Category Archives: Map Reduce

Map reduce algorithm introduced by Google to support massively parallel processing across huge data sets, and later implemented by the open source Hadoop framework.

Game Over for VMs, what’s next?

That includes the Java VM.  Yes, you heard it.  I’ve been writing Java since 1996 and in 2016 I can officially say that all the reasons I supported Java for all these years no longer apply.  I accurately predicted the rise of Java when the technology was literally a laughing stock, and I have stuck with it for very good reasons until now.  What’s Changed?  And more importantly: What’s Next?

FYI: this post relates to mission critical enterprise software, not desktop software

What’s Changed?

  • Back in the day, there were legions of different processors, endian issues, and not even agreement on how big a “byte” was.  Now only three viable von Neumann architectures exist:  Intel, Intel, and Intel.  The von Neumann architecture itself is dead too.  We’ll get to that.
  • In yesteryear, networks were slow so you had to move the code around to avoid moving the data across the network.  Java Applets and Hadoop are good examples of this.  Java was ideal for this because of platform independence, dynamic class loading, and dynamic compilation to native code.  Now it is actually the software which is slowing the networks today, not the other way around.  We’ll get to that.
  • In the old days, operating systems vied for superiority, spreading FUD as they went.  No one knew who would win (nail-biter).  Now there are only three operating systems vying for dominance: and they are all flavors of Linux.

What’s Next?

Spinning up a Linux container has literally almost no overhead, and yet has enterprise class resource management, security, and robustness.  The industry currently focuses on microservices as a design pattern for client side applications, however this pattern applies equally to server-side applications as well.  New Linux flavors like CoreOS and Alpine build on this concept where everything except the kernel is a microservice operating in a container.  This allows very high levels of performance, security, and efficiency in the kernel that all the other services rely upon.  These new server-side microservice platforms provide all the enterprise class deployment, management, monitoring, security, and interoperability that the Java Platform delivered 21 years ago, without the need for a virtual machine of any kind.  Server-side microservices provide both resource isolation and maximum performance at the same time: at a level which neither the Java VM nor any VM can come close to matching.  And what would be the language of choice for implementing these world changing server-side microservices?

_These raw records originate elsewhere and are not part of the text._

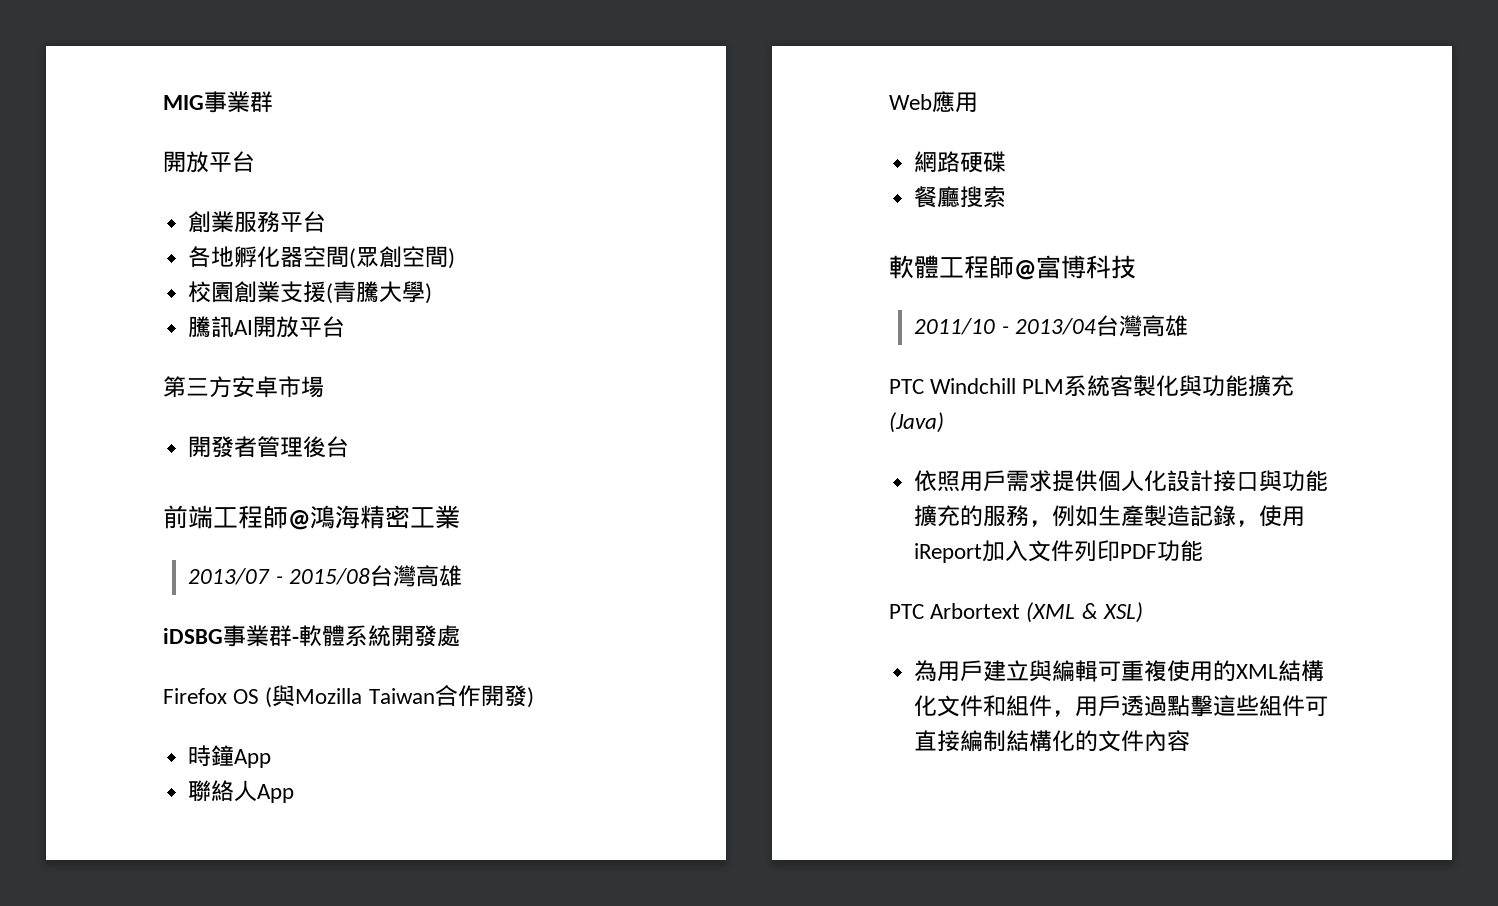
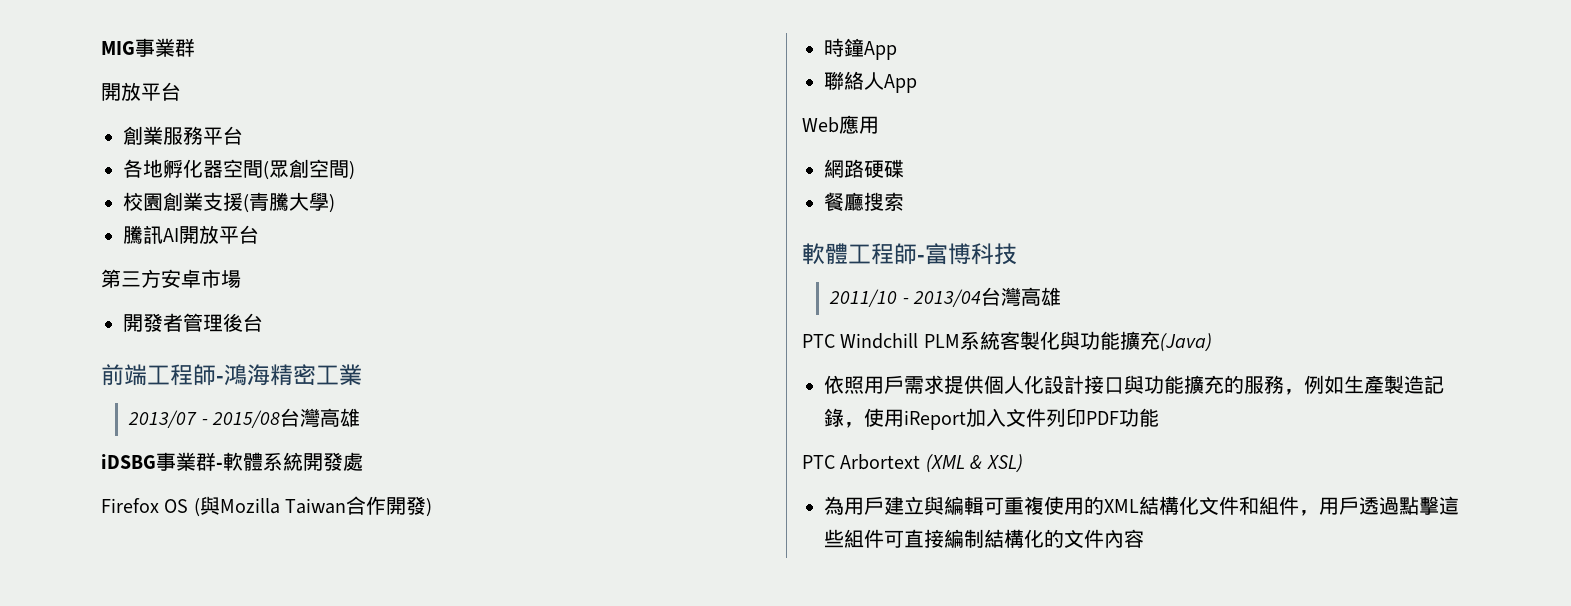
- 前端工程師@鴻海精密工業
+ 前端工程師-鴻海精密工業
- 軟體工程師@富博科技
+ 軟體工程師-富博科技

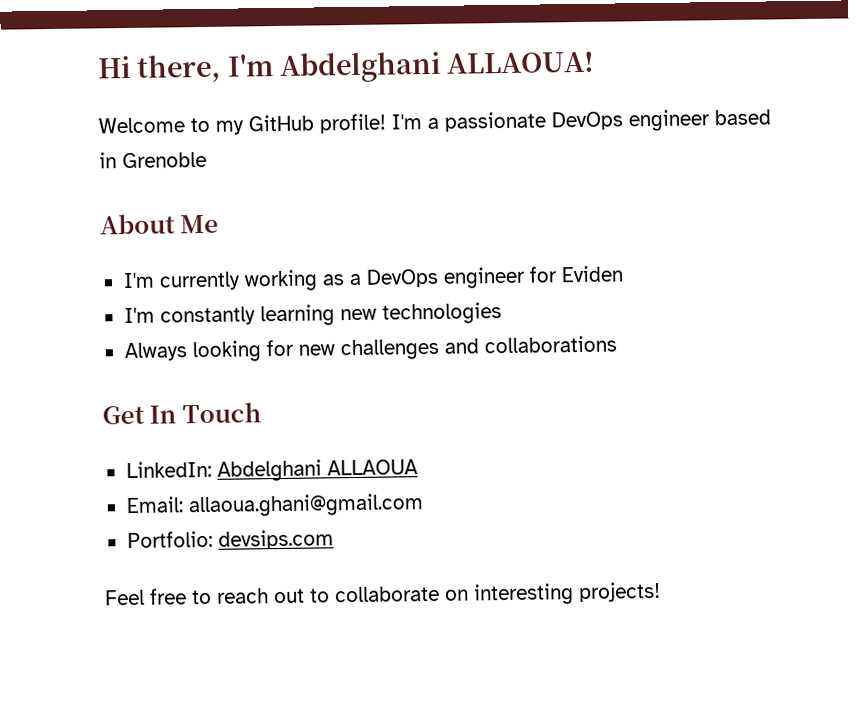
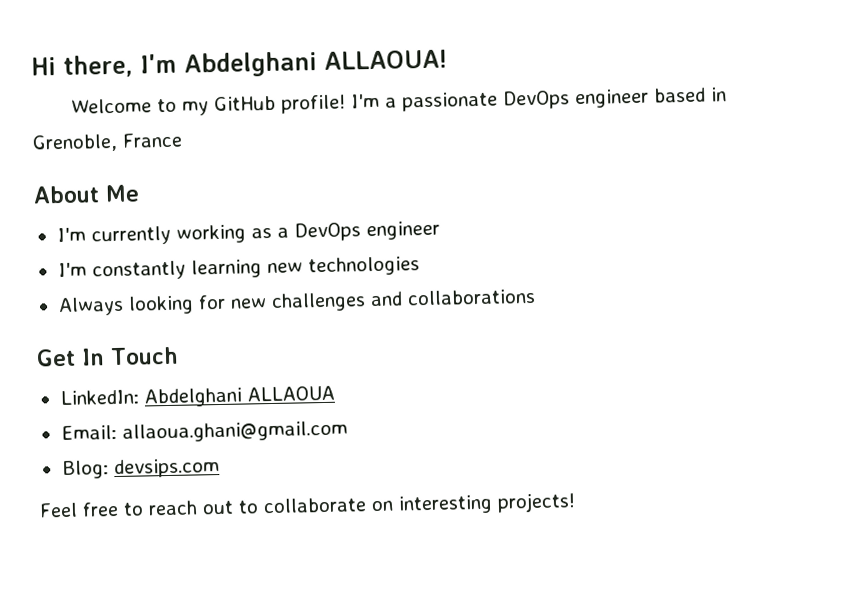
- I'm a passionate DevOps engineer based in Grenoble
+ I'm a passionate DevOps engineer based in Grenoble, France
- I'm currently working as a DevOps engineer for Eviden
+ I'm currently working as a DevOps engineer
- Portfolio: devsips.com
+ Blog: devsips.com

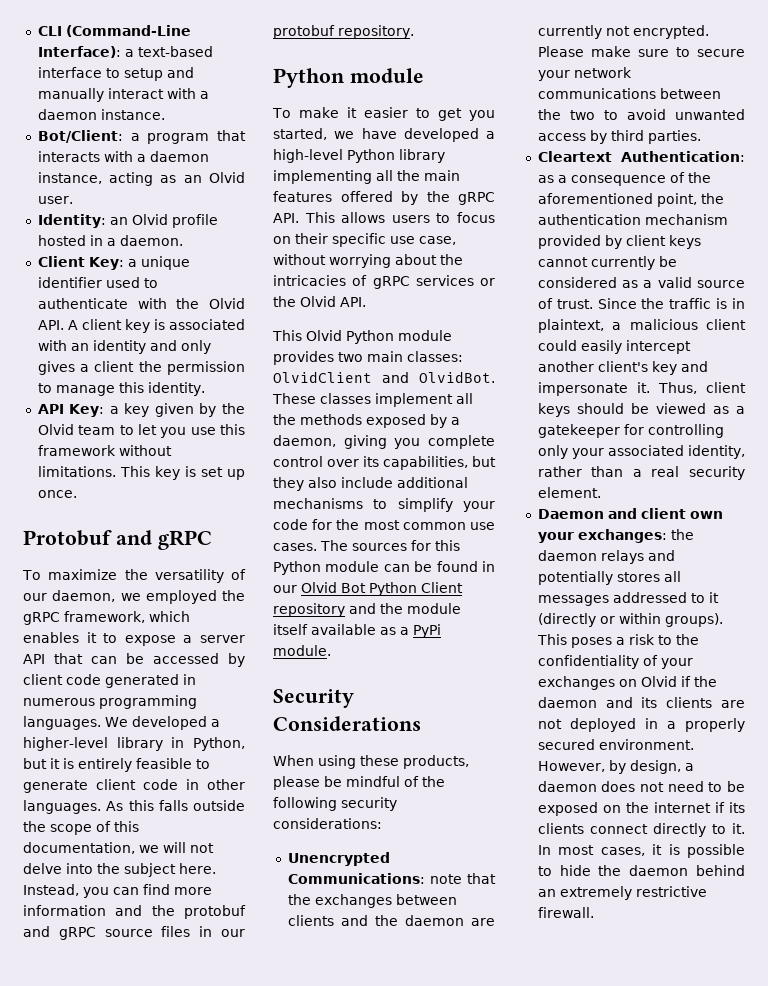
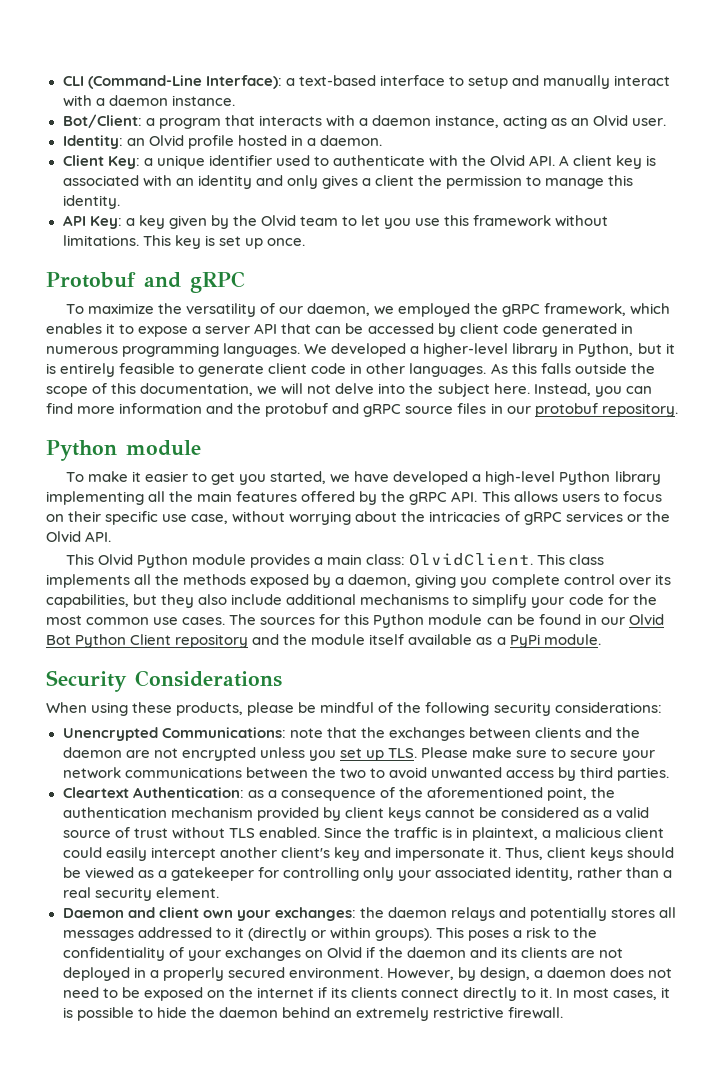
- This Olvid Python module provides two main classes: OlvidClient and OlvidBot. These classes implement all the methods exposed by a daemon, giving you complete control over its capabilities, but they also include additional mechanisms to simplify your code for the most common use cases.
+ This Olvid Python module provides a main class: OlvidClient. This class implements all the methods exposed by a daemon, giving you complete control over its capabilities, but they also include additional mechanisms to simplify your code for the most common use cases.
- Unencrypted Communications: note that the exchanges between clients and the daemon are currently not encrypted. Please make sure to secure your network communications between the two to avoid unwanted access by third parties.
+ Unencrypted Communications: note that the exchanges between clients and the daemon are not encrypted unless you set up TLS. Please make sure to secure your network communications between the two to avoid unwanted access by third parties.
- Cleartext Authentication: as a consequence of the aforementioned point, the authentication mechanism provided by client keys cannot currently be considered as a valid source of trust.
+ Cleartext Authentication: as a consequence of the aforementioned point, the authentication mechanism provided by client keys cannot be considered as a valid source of trust without TLS enabled.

The OS itself is implemented in C, so naturally any server-side microservice not implemented in C will have a very hard time competing with those who are.  Note that the container model completely eliminates the normal native package management hell associated with C, even to the point where an “Apple Store” for containers was recently announced by Docker.

Marketplaces like the Docker Store allow purchasing an entire server cluster pre-configured with server-side microservices of your choice on any cloud platform or even in a local bare metal data center.  The same solution also solves the cloud vendor lock-in that many companies have been struggling with.  Like I said: GAME OVER

On a final note: von Neumann microprocessors no longer fit Moore’s Law and price / performance ratios been degrading for some time now.  The data volumes and low latency requirements of the Internet-of-Things will soon place unbearable pressures on the von Neumann microprocessor model.  Programmable hardware such as FPGA have traditionally required learning different languages and complete software re-write to take advantage of programmable processor architecture.  Seymour Cray founded a company 20 years ago with this exact realization, and the graphic below says it all.  If you want to leverage the power of the Saturn FPGA cartridge, you’ll be writing your code in C, thank you very much 🙂




Hadoop Developer Training by Matt

100% PowerPoint free!  Learn at your own pace with 10 hours of video training and 15+ hours of in-depth exercises created by Matt Pouttu-Clarke and available exclusively through Harvard Innovation Labs on the Experfy Training Platform.

  • Learn to develop industrial strength MapReduce applications hands-on with tricks of the trade you will find nowhere else.
  • Apply advanced concepts such as Monte Carlo Simulations, Intelligent Hashing, Push Predicates, and Partition Pruning.
  • Learn to produce truly reusable User Defined Functions (UDFs) which stand the test of time and work seamlessly with multiple Hadoop tools and distributions.
  • Learn the latest industry best practices on how to utilize Hadoop ecosystem tools such as Hive, Pig, Flume, Sqoop, and Oozie in an Enterprise context.

Click here for more info!

Hyperdimensionality and Big Data

In this video training, Matt explains how hyperdimentional reasoning implicitly plays a part in all big data analyses and how today’s analytics and deep learning can utilize hyperdimensionality to improve accuracy and reduce algorithmic blind spots.

Watch on YouTube:

The sound of one hand clapping?

bubble-burstTo me this weekend wasn’t the Panthers vs. Broncos match-up for Super Bowl 50, or when we found out that Bernie Sanders won the New Hampshire primary.  Although both of these were hoooge: it WAS when these parallel but significant facts emerged:

  1. Google makes it’s historical first open source contribution to the Apache Foundation in the form of Apache Beam
  2. Apache Beam supports three run time engines: Google Cloud, Apache Spark, and Apache Flink
  3. Independent reproducible academic research shows that Apache Flink handily out-performs Apache Spark on in-memory terasort workload
  4. Google releases a rigorous point-by-point comparison showing that Apache Beam’s programming model requires less code than Apache Spark to do the same tasks

So for whoever drank the Spark cool-aid let me translate: you write more code to do things more slowly *and* now have the privilege of competing head-to-head with Google.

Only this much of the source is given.